In 2008 the micro-blogging community proposed that Twitter interoperate with the micro-blog networks of the time. Twitter today could allow Mastodon and Micro.blog users to “follow” updates from its micro-bloggers. The Twitter search engine could aggregate updates from many different networks. Micro-blogging at Twitter would be a first-class open web experience, if it interoperated with other micro-blogs.

Open source tools like WordPress, 1999.io and Mastodon.social are creating many small networks of publishers, and popular tools like Twitter and Micro.blog could peer with them. If all of the social networks outside of Facebook interoperated at some level, they might eventually “flip the iceberg” and become the dominant form of social networking.

👓 22/06/2017, 06:20 | Colin Walker

Read a post by Colin Walker (colinwalker.blog)

Liked: IndieWeb podcast club, posted June 22, 2017...

Eli suggests that bloggers could come together for an "Indieweb Podcast Club" - like a book club but for Podcasts.

The idea is someone posts about a specific podcast episode, others read that post, listen to the same episode and then a conversation ensues between posts.

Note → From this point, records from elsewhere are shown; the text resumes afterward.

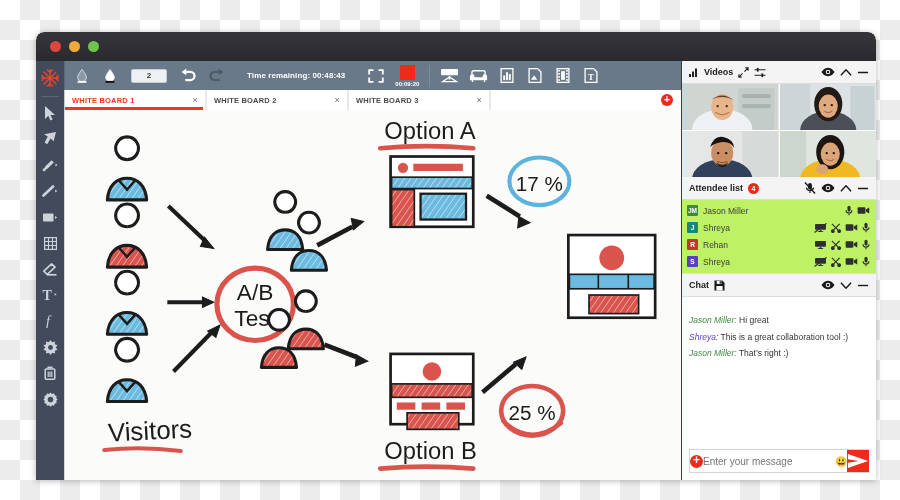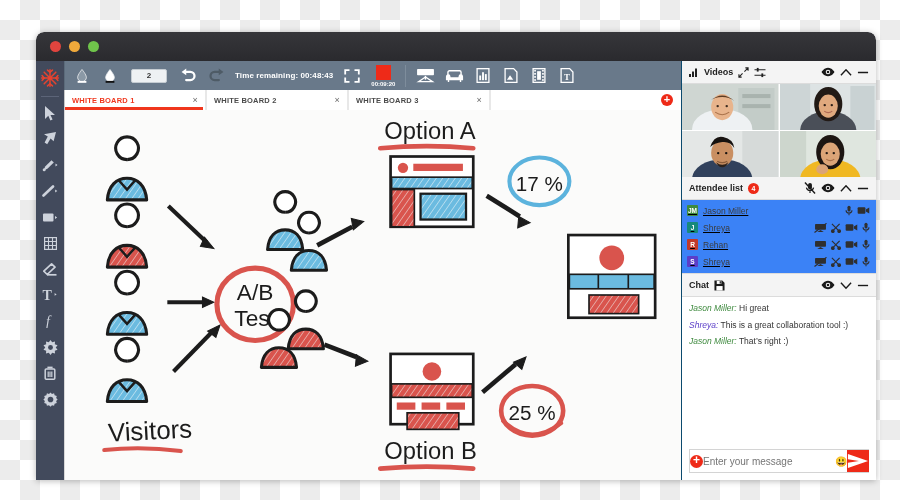"Time remaining: 00:48:43" #time-remaining { margin: 0 4px -> 0 16px }
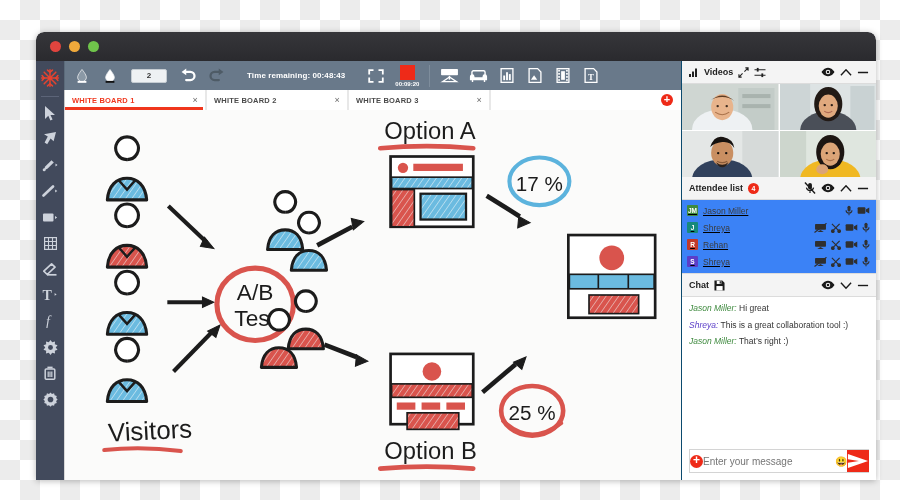"Jason Miller" #attendee-list { background: #3b82f6 -> #bef264; text-decoration: underline -> none }
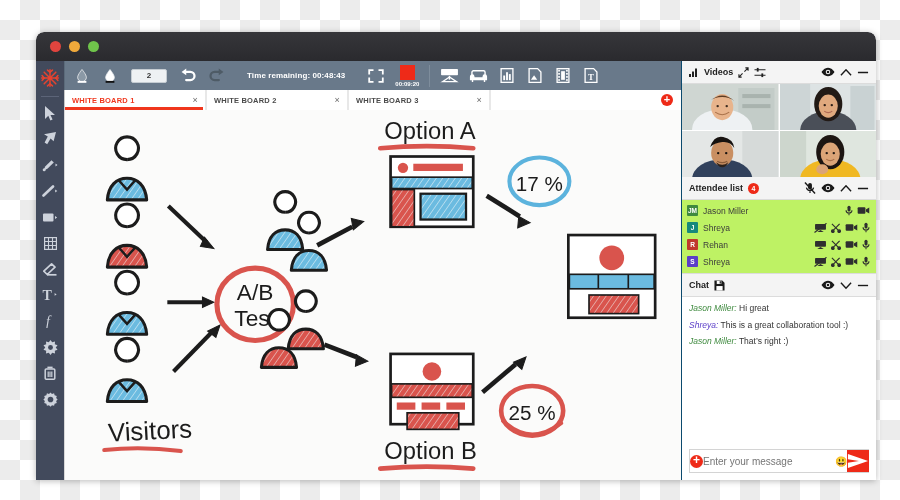"Chat" #chat-panel { gap: none -> 12px }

I think that's a great idea!

A number of folks have previously listed what podcasts they are listening to so I think I'll start with that and see if this goes anywhere.

👓 I really like the idea of an IndieWeb podcast club (or any o | John Johnston

Read a post by John JohnstonJohn Johnston (John's World Wide Wall Display)
I really like the idea of an IndieWeb podcast club (or any other kind of podcast club). I’ve been listening to more podcasts lately. A club would aid discussion & discovery.